Thresk's confidence vanished as quickly as it had come. He realised whither Pettifer's questions were leading. There was a definitely weak link in his story and Pettifer had noticed it and was testing it.
"Now," the solicitor continued—"and this is the important point—what was the answer to that charge foreshadowed by the defence during those days before you appeared?"
Thresk answered the question quickly, if answer it could be called.
"The defence had not formulated any answer. I came forward before the case for the Crown finished."

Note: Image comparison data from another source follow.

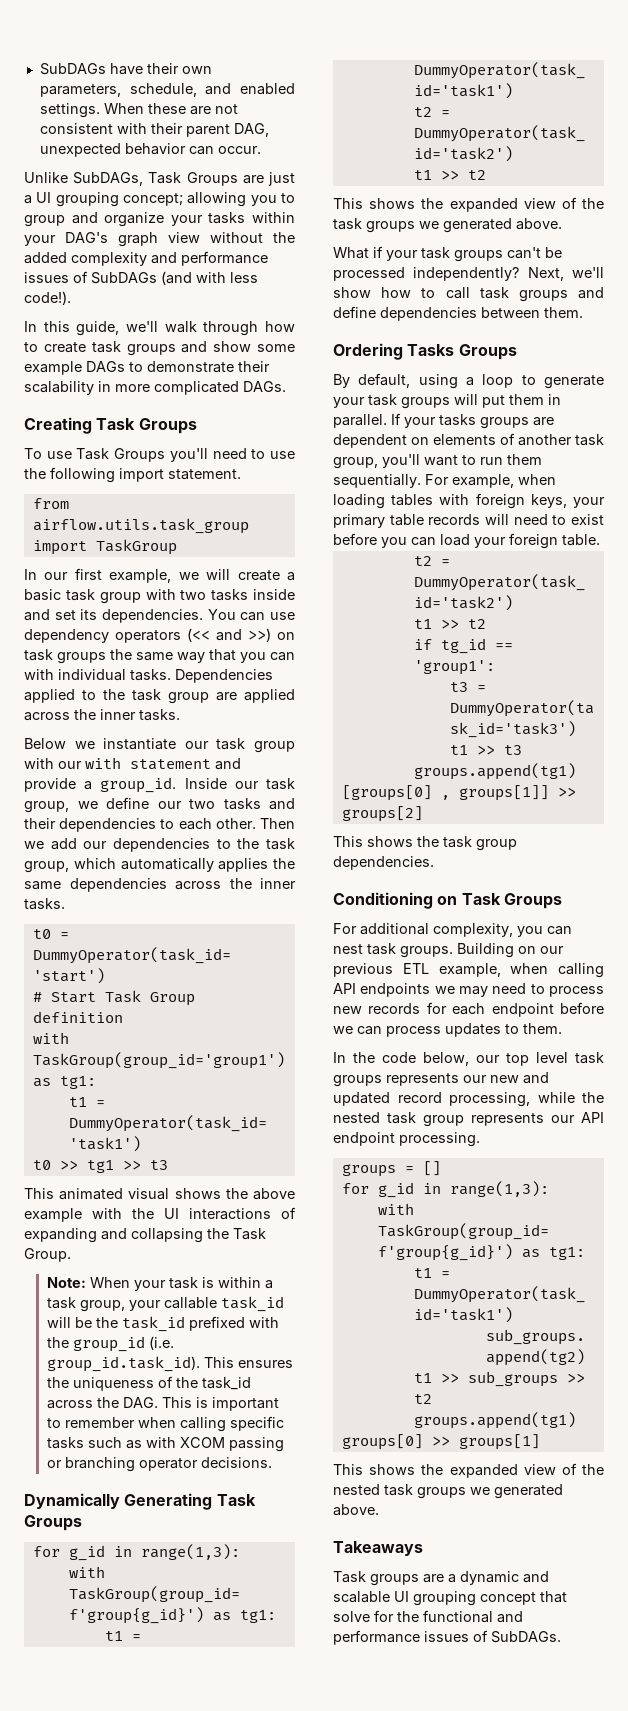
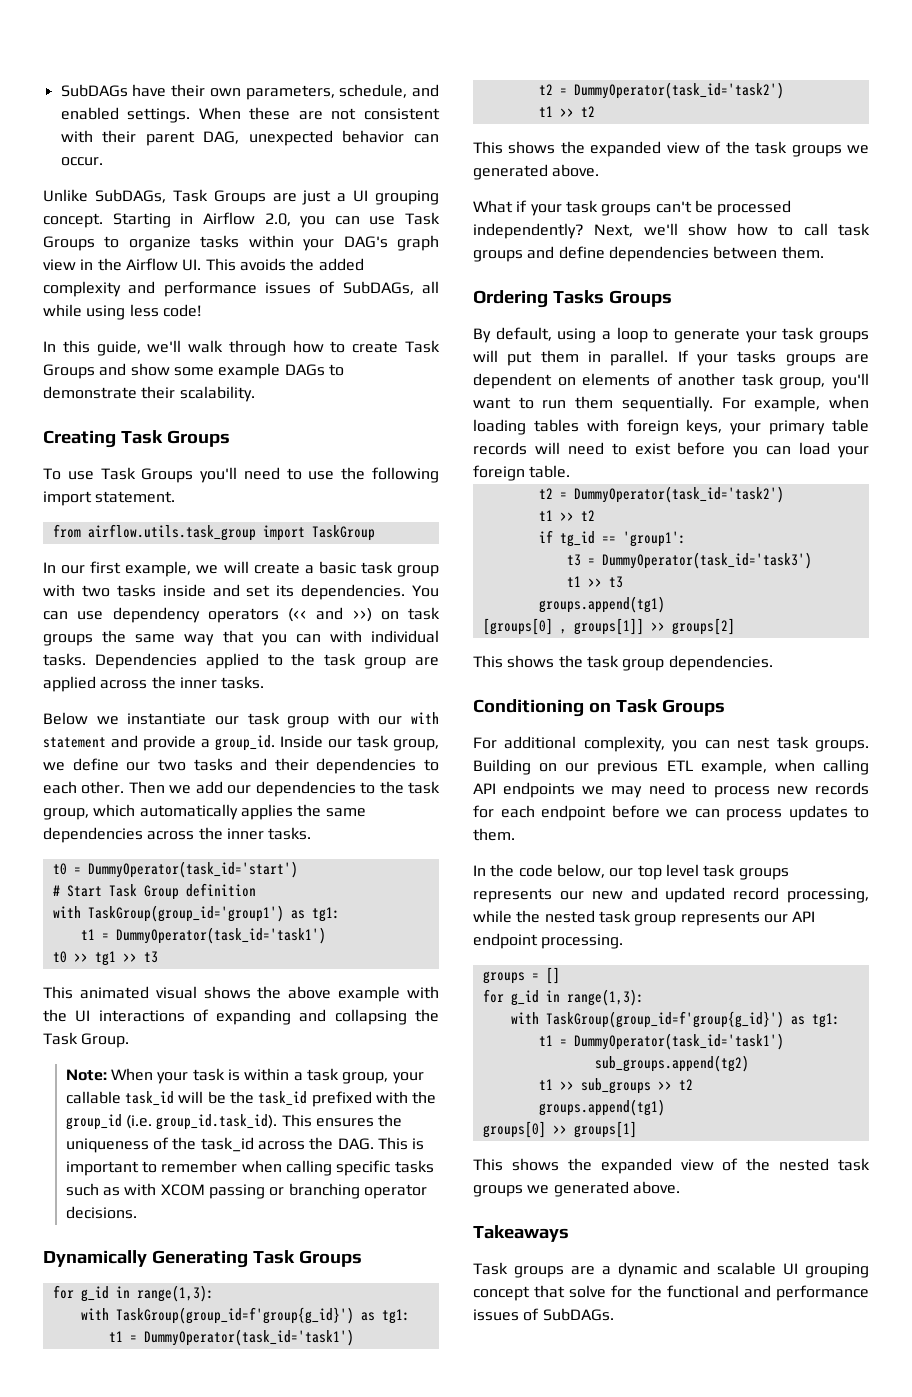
- Unlike SubDAGs, Task Groups are just a UI grouping concept; allowing you to group and organize your tasks within your DAG's graph view without the added complexity and performance issues of SubDAGs (and with less code!).
+ Unlike SubDAGs, Task Groups are just a UI grouping concept. Starting in Airflow 2.0, you can use Task Groups to organize tasks within your DAG's graph view in the Airflow UI. This avoids the added complexity and performance issues of SubDAGs, all while using less code!
- In this guide, we'll walk through how to create task groups and show some example DAGs to demonstrate their scalability in more complicated DAGs.
+ In this guide, we'll walk through how to create Task Groups and show some example DAGs to demonstrate their scalability.

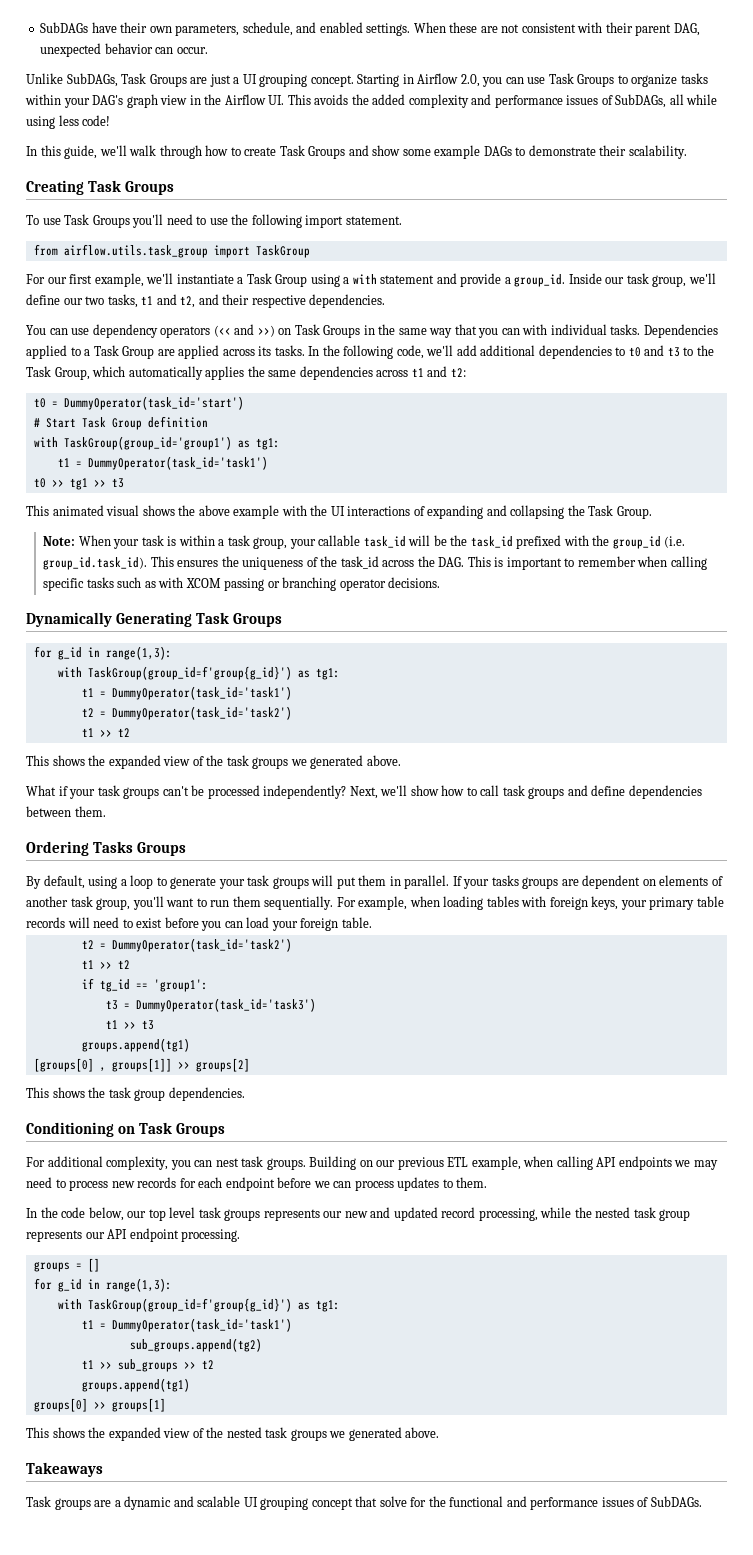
- In our first example, we will create a basic task group with two tasks inside and set its dependencies. You can use dependency operators (<< and >>) on task groups the same way that you can with individual tasks.
+ For our first example, we'll instantiate a Task Group using a with statement and provide a group_id. Inside our task group, we'll define our two tasks, t1 and t2, and their respective dependencies.
+ You can use dependency operators (<< and >>) on Task Groups in the same way that you can with individual tasks.
- Dependencies applied to the task group are applied across the inner tasks.
- Below we instantiate our task group with our with statement and provide a group_id. Inside our task group, we define our two tasks and their dependencies to each other. Then we add our dependencies to the task group, which automatically applies the same dependencies across the inner tasks.
+ Dependencies applied to a Task Group are applied across its tasks. In the following code, we'll add additional dependencies to t0 and t3 to the Task Group, which automatically applies the same dependencies across t1 and t2:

"Quite so. But Mrs. Ballantyne's counsel did cross-examine the witnesses for the prosecution—we must not forget that, Mr. Thresk—and from the cross-examination it is quite clear what answer he was going to make. He was going—not to deny that Mrs. Ballantyne shot her husband—but to plead that she shot him in self-defence."

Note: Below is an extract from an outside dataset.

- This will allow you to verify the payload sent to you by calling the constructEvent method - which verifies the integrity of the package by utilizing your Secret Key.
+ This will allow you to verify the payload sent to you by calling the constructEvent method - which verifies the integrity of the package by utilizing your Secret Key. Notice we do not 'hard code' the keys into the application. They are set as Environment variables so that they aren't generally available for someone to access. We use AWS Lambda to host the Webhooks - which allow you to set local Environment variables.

"Oh?" said Thresk, "and where do you find that?"
He had no doubt himself in what portion of the report of the trial a proof of Pettifer's statement was to be discovered, but he made a creditable show of surprise that any one should hold that opinion at all.
Pettifer selected a column of newspaper from his cuttings.

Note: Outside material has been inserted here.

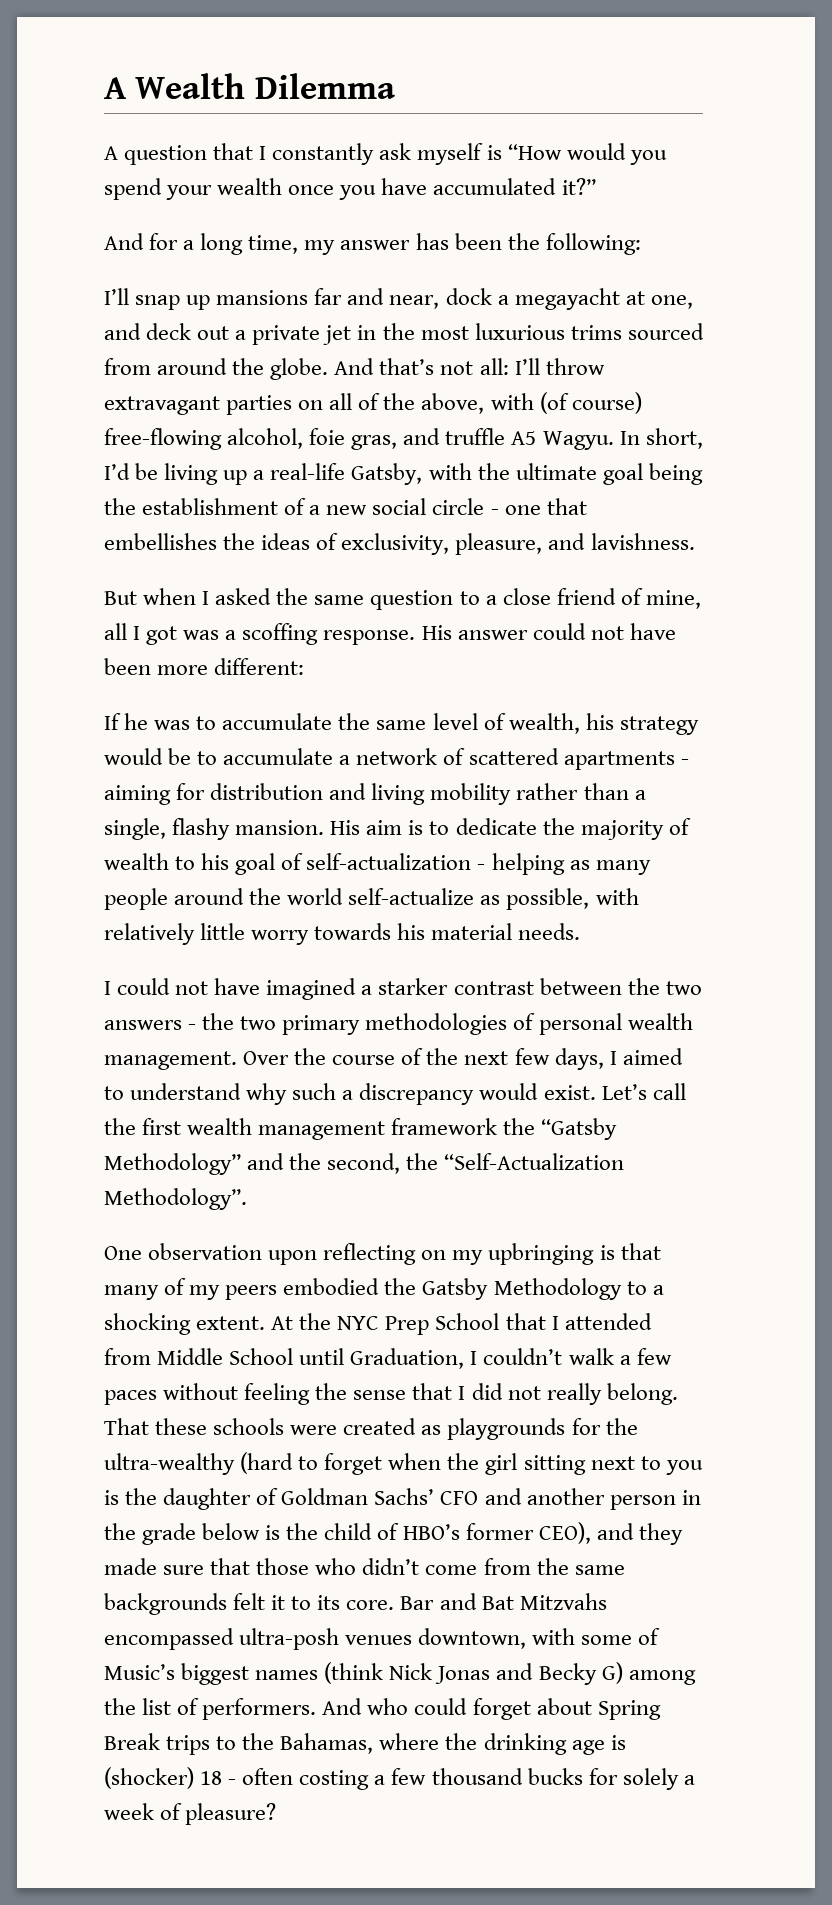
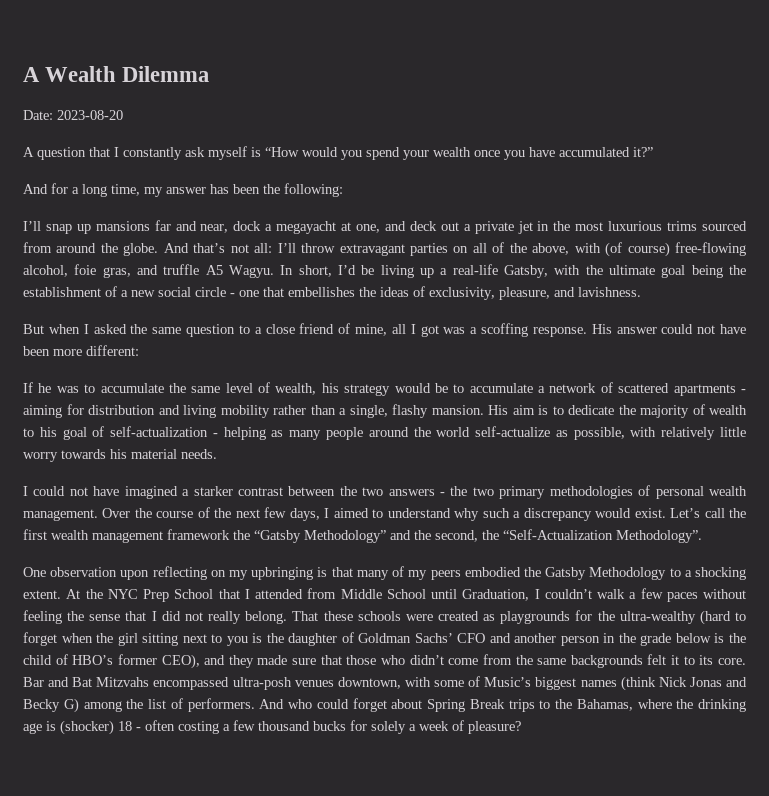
+ Date: 2023-08-20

"Listen," he said. "Mr. Repton, a friend of Mrs. Ballantyne, was called upon a subpoena by the Crown and he testified that while he was a Collector at Agra he went up with his wife from the plains to the hill-station of Moussourie during a hot weather. The Ballantynes went up at the same time and occupied a bungalow next to Repton's. One night Repton's house was broken into. He went across to Ballantyne the next morning and advised him in the presence of his wife to sleep with a revolver under his pillow."
"Yes, I remember that," said Thresk. He had indeed cause to remember it very well, for it was just this evidence given by Repton with its clear implication of the line which the defence meant to take that had sent him in a hurry to Mrs. Ballantyne's solicitor. Pettifer continued by reading Repton's words slowly and with emphasis.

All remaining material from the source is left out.